与单个列相比,跨数据框一次剥离空间的优雅方法 [英] Elegant way to strip spaces at once across dataframe than individual columns

查看:48
本文介绍了与单个列相比,跨数据框一次剥离空间的优雅方法的处理方法,对大家解决问题具有一定的参考价值,需要的朋友们下面随着小编来一起学习吧!

问题描述

我有一个数据框hash_file,它有两列VARIABLEconcept_id.

I have a dataframe hash_file and it has two columns VARIABLE and concept_id.
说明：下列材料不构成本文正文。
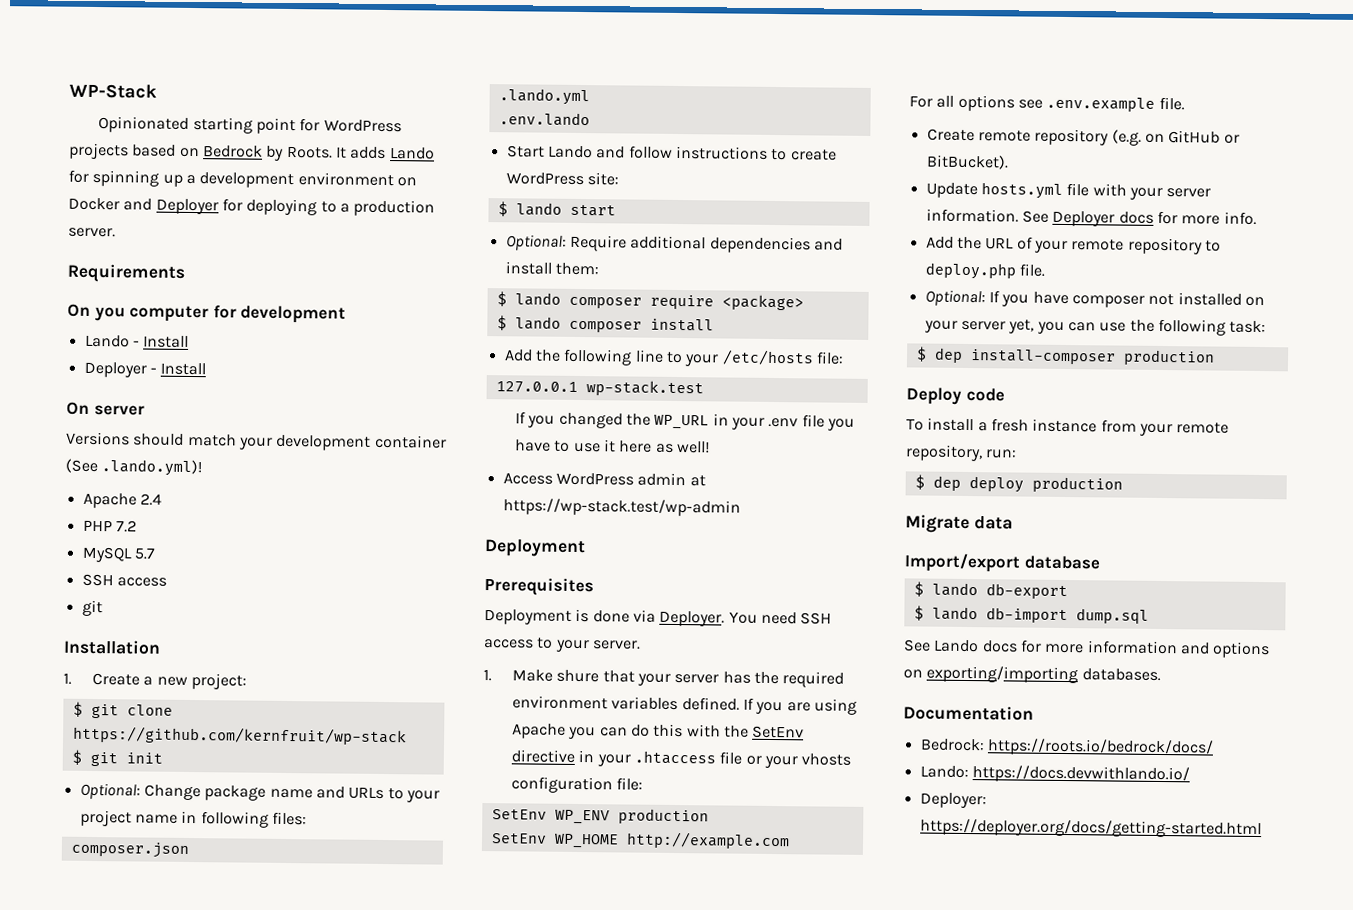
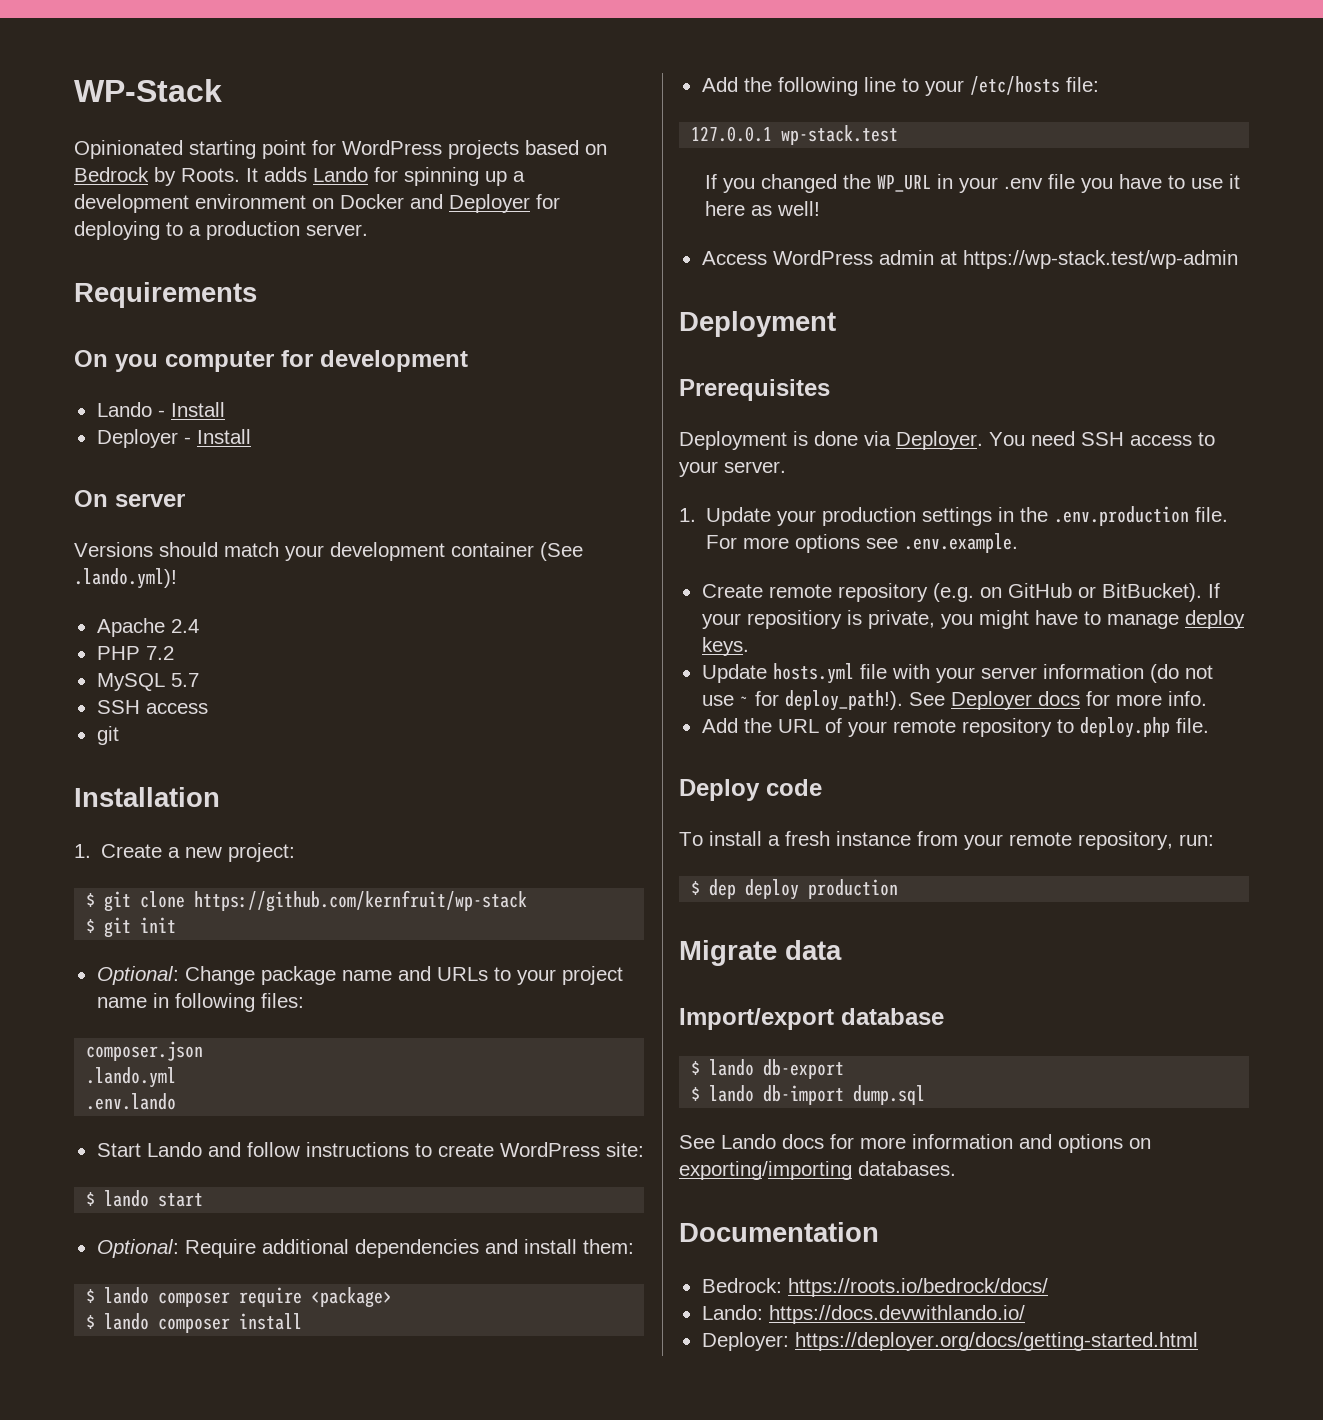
[511,669,845,688] [511,695,857,715] [511,723,805,740] [510,749,852,769] [510,776,644,794] [491,808,709,825] [490,831,790,850] [909,94,1185,112] Make shure that your server has the required environment variables defined. If you are using Apache you can do this with the SetEnv directive in your .htaccess file or your vhosts configuration file: // SetEnv WP_ENV production // SetEnv WP_HOME http://example.com // For all options see .env.example file. -> [706,506,1229,526] [706,533,1019,553] Update your production settings in the .env.production file. For more options see .env.example.
(1009, 162) none -> [1207,583,1220,598] [701,610,1245,629] [701,637,749,656] If your repositiory is private, you might have to manage deploy keys.
[925,208,1019,223] information. -> [1042,664,1213,683] [701,690,903,711] information (do not use ~ for deploy_path!).
[924,289,1265,308] [923,318,1267,336] [915,346,1215,366] // Optional: If you have composer not installed on your server yet, you can use the following task: // $ dep install-composer production -> (1209, 725) none

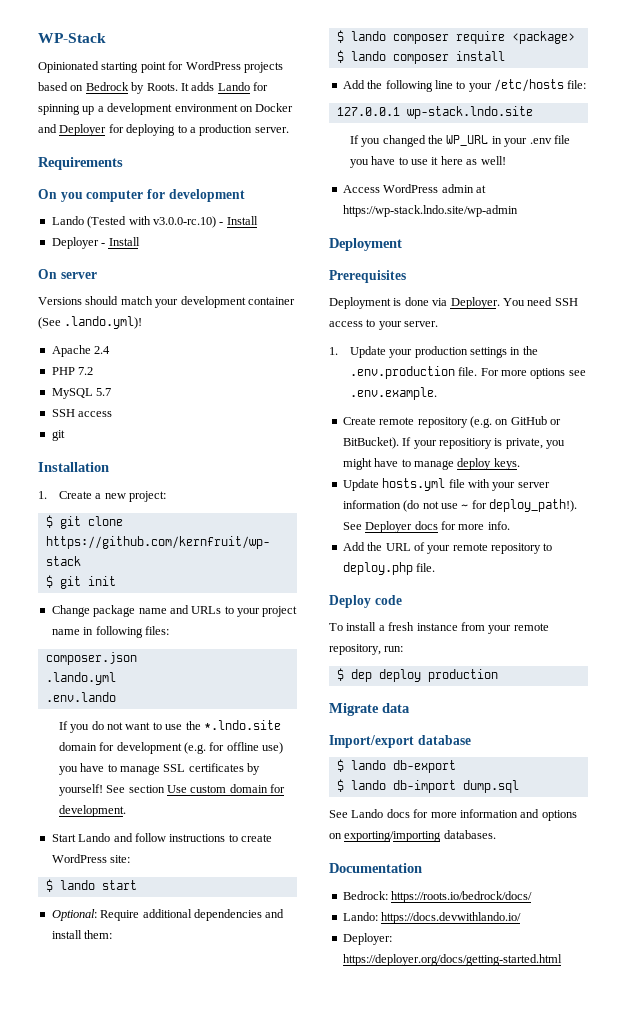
(152, 409) none -> [87,216,216,228] (Tested with v3.0.0-rc.10)
[96,966,179,985] Optional: -> (116, 581) none
(177, 1101) none -> [58,720,281,733] [58,742,284,754] [58,763,261,775] [58,784,286,796] [58,805,126,817] // If you do not want to use the *.lndo.site domain for development (e.g. for offline use) you have to manage SSL certificates by yourself! See section Use custom domain for development.
[781,125,899,145] wp-stack.test -> [406,106,533,119] wp-stack.lndo.site
[962,250,1238,269] https://wp-stack.test/wp-admin -> [342,205,518,217] https://wp-stack.lndo.site/wp-admin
hash_file = pd.DataFrame({'VARIABLE':['Tes ','Exam ','Evaluation '],'concept_id': [1,2,3]})

要在这两列的值中去除空格,我使用下面的代码

To strip spaces in the values of these two columns, I use the below code

hash_file['VARIABLE']=hash_file['VARIABLE'].astype(str).str.strip()
hash_file['concept_id']=hash_file['concept_id'].astype(str).str.strip()

尽管这种方法很好用,但我不能使用这种方法,因为我的实际数据框有150多个列.

Though this works fine, I can't use this approach because my real dataframe has more than 150 columns.
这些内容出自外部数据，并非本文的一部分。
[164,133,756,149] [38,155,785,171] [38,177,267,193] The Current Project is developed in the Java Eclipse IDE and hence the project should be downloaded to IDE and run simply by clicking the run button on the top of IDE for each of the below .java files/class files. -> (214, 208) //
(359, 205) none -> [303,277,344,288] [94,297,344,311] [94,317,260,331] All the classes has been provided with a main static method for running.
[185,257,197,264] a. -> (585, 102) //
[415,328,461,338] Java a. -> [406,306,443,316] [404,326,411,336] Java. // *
无论如何,是否要一次从所有列及其值中删除空格?像一行吗?

Is there anyway to strip spaces from all the column and its values at once? Like in one line?

更新屏幕截图

推荐答案

通过 Series.str.strip . DataFrame.apply.html"rel =" nofollow noreferrer> DataFrame.apply :

cols = hash_file.select_dtypes(object).columns
hash_file[cols] = hash_file[cols].apply(lambda x: x.str.strip())

如果字符串中没有缺失值:

If no missing values in strings:

cols = hash_file.select_dtypes(object).columns
hash_file[cols] = hash_file[cols].applymap(lambda x: x.strip())

性能:

[9000 rows x 150 columns] (50% strings columns)
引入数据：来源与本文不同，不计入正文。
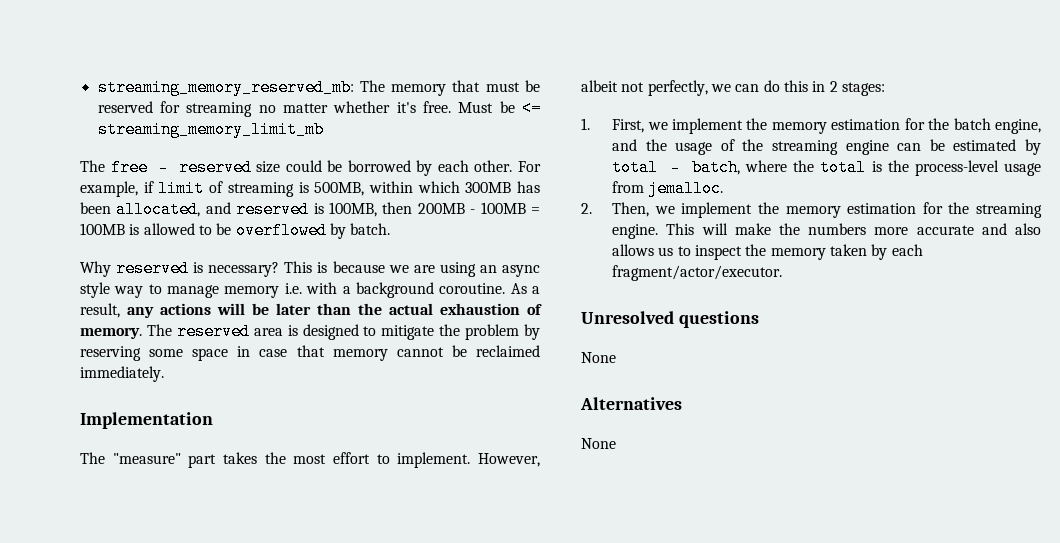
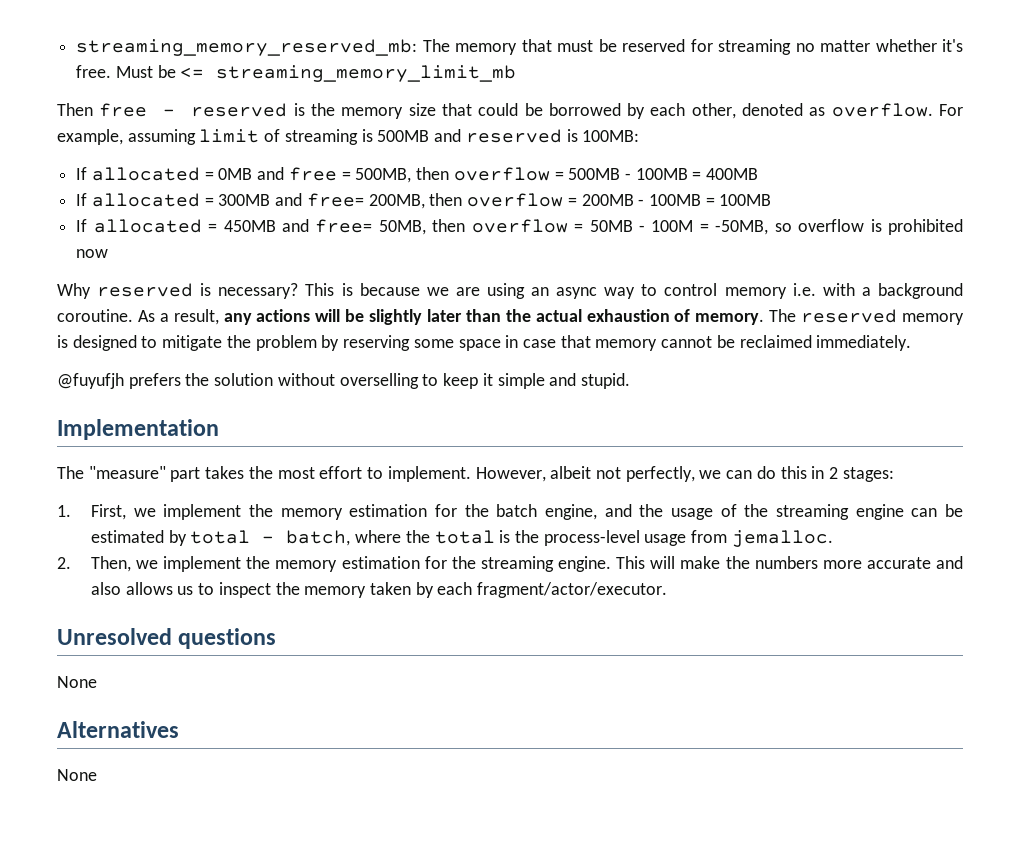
[80,160,105,172] The -> [57,103,93,116] Then
[256,161,281,173] size -> [293,103,472,119] is the memory size that
[474,160,513,172] other. -> [691,103,933,119] other, denoted as overflow.
[143,181,154,193] if -> [127,129,196,145] assuming
[314,181,540,196] [80,201,413,218] 500MB, within which 300MB has been allocated, and reserved is 100MB, then -> [377,129,640,143] [76,167,759,183] [76,193,577,209] 500MB and reserved is 100MB: // If allocated = 0MB and free = 500MB, then overflow = 500MB - 100MB = 400MB // If allocated = 300MB and free= 200MB, then overflow =
[129,222,391,239] is allowed to be overflowed by batch. -> [76,219,963,235] [76,249,109,258] // If allocated = 450MB and free= 50MB, then overflow = 50MB - 100M = -50MB, so overflow is prohibited now
[80,282,110,298] style -> (598, 293) none
[167,285,220,298] manage -> [664,283,718,296] control
(269, 309) none -> [369,309,423,325] slightly
[253,328,283,336] area -> [902,313,965,325] memory
(164, 374) none -> [57,373,630,389] // @fuyufjh prefers the solution without overselling to keep it simple and stupid.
hash_file = pd.DataFrame({'VARIABLE':['Tes ','Exam ','Evaluation '],'concept_id': [1,2,3]})
hash_file = pd.concat([hash_file] * 3000, ignore_index=True)
hash_file = pd.concat([hash_file] * 75, ignore_index=True, axis=1)


In [14]: %%timeit
    ...: cols = hash_file.select_dtypes(object).columns
    ...: hash_file[cols] = hash_file[cols].applymap(lambda x: x.strip())
    ...: 
338 ms ± 14 ms per loop (mean ± std. dev. of 7 runs, 1 loop each)

In [15]: %%timeit
    ...: cols = hash_file.select_dtypes(object).columns
    ...: hash_file[cols] = hash_file[cols].apply(lambda x: x.str.strip())
    ...: 
368 ms ± 7.77 ms per loop (mean ± std. dev. of 7 runs, 1 loop each)

In [16]: %%timeit
    ...: cols = hash_file.select_dtypes(object).columns
    ...: hash_file[cols] = hash_file[cols].stack().str.strip().unstack()
    ...: 
818 ms ± 17.5 ms per loop (mean ± std. dev. of 7 runs, 1 loop each)

In [17]: %%timeit
    ...: hash_file.astype(str).applymap(lambda x: x.strip())
    ...: 
1.09 s ± 21.3 ms per loop (mean ± std. dev. of 7 runs, 1 loop each)


In [18]: %%timeit
    ...: hash_file.astype(str).apply(lambda x: x.str.strip())
    ...: 
1.2 s ± 32.7 ms per loop (mean ± std. dev. of 7 runs, 1 loop each)

In [19]: %%timeit
    ...: hash_file.astype(str).stack().str.strip().unstack()
    ...: 
2 s ± 25.3 ms per loop (mean ± std. dev. of 7 runs, 1 loop each)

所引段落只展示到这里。